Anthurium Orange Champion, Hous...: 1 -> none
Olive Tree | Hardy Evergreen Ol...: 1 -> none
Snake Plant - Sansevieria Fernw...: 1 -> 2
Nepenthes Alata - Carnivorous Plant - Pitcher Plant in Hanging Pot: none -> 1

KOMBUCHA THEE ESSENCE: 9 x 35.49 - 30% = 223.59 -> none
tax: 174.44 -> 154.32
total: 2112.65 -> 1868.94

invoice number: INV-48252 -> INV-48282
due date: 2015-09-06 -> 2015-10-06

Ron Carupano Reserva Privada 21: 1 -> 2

==*==

- [Assignment]
The answer must be a word-for-word reproduction of every record above.

- [Expected answer]
Anthurium Orange Champion, Hous...: 1 -> none
Olive Tree | Hardy Evergreen Ol...: 1 -> none
Snake Plant - Sansevieria Fernw...: 1 -> 2
Nepenthes Alata - Carnivorous Plant - Pitcher Plant in Hanging Pot: none -> 1

KOMBUCHA THEE ESSENCE: 9 x 35.49 - 30% = 223.59 -> none
tax: 174.44 -> 154.32
total: 2112.65 -> 1868.94

invoice number: INV-48252 -> INV-48282
due date: 2015-09-06 -> 2015-10-06

Ron Carupano Reserva Privada 21: 1 -> 2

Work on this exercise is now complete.